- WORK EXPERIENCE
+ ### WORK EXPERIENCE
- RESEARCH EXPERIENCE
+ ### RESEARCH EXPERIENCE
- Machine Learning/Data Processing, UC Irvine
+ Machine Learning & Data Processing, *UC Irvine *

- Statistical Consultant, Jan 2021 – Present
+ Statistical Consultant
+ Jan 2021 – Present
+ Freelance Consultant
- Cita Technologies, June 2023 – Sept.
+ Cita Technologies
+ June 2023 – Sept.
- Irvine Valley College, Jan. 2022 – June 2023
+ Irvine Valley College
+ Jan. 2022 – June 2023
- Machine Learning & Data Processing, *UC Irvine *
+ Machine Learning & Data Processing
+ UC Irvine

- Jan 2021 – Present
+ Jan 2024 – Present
******************************
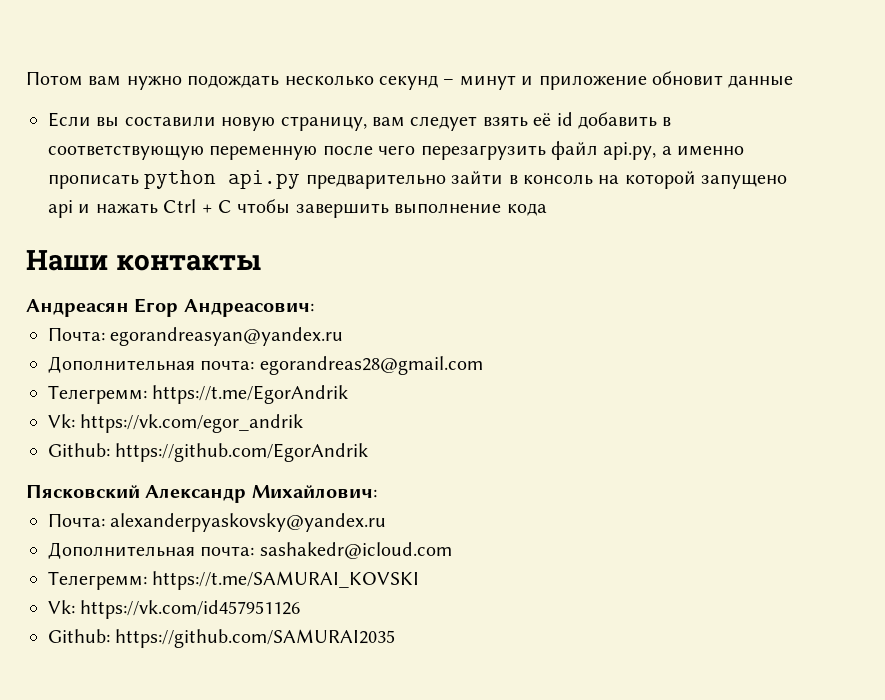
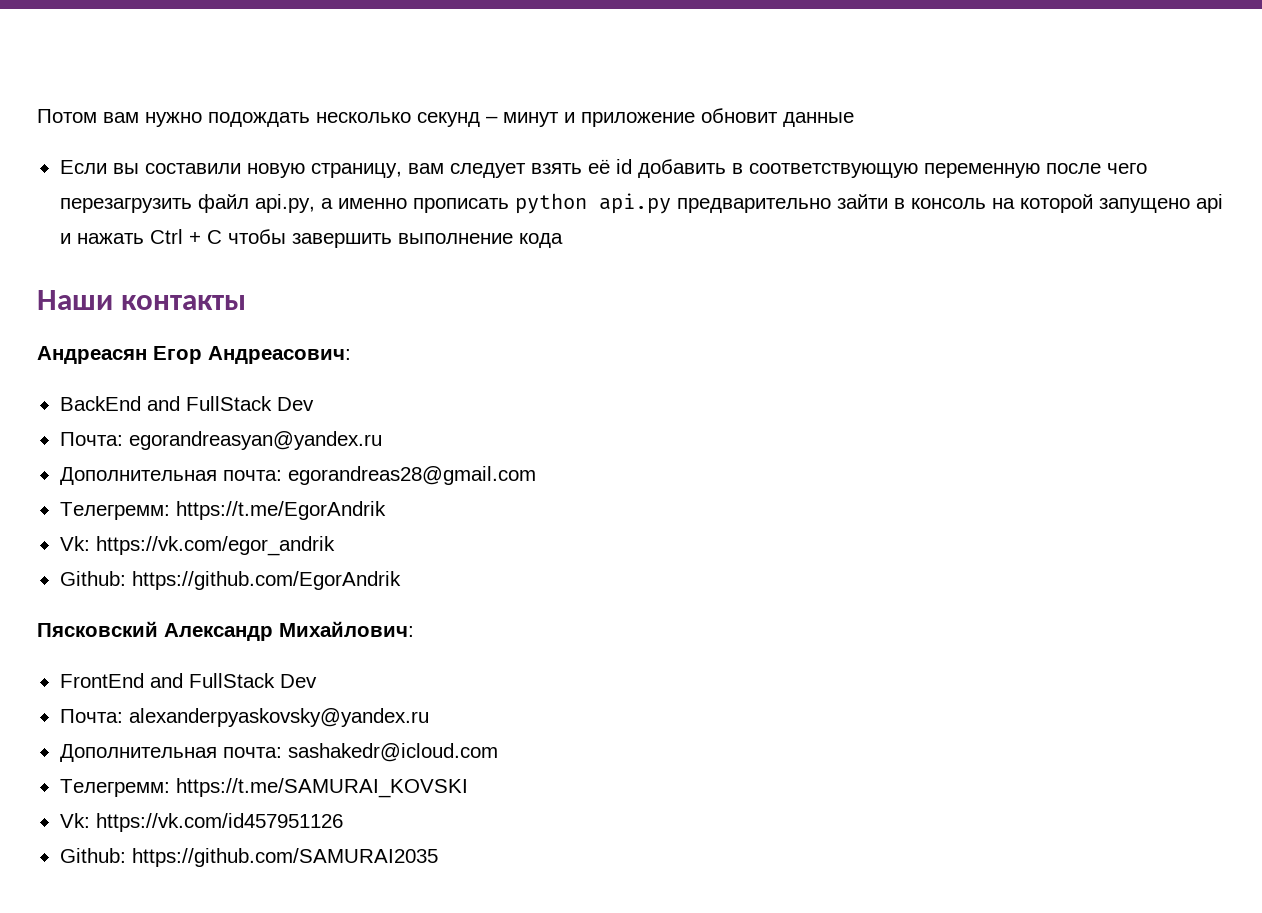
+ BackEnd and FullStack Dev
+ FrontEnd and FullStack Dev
******************************
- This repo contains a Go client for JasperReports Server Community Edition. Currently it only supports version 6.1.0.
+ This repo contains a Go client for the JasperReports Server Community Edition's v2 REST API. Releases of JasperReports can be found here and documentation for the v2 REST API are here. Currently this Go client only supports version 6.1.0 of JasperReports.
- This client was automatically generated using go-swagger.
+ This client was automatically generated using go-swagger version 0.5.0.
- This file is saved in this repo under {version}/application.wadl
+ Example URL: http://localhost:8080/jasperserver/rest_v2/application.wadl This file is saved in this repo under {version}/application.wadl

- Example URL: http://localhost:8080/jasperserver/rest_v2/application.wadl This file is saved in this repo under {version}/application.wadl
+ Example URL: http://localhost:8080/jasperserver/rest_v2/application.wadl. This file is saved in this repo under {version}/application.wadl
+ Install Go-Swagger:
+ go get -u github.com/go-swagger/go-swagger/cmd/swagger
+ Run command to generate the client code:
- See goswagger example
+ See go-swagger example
******************************
* _Exercise goal_:
Using the records above, write out exactly the lines between the one holding "get -u github.com/go-swagger/go-swagger/cmd/swagger" and the one holding "See go-swagger example", inclusive; leave everything else out.

* _Task output_:
+ go get -u github.com/go-swagger/go-swagger/cmd/swagger
+ Run command to generate the client code:
- See goswagger example
+ See go-swagger example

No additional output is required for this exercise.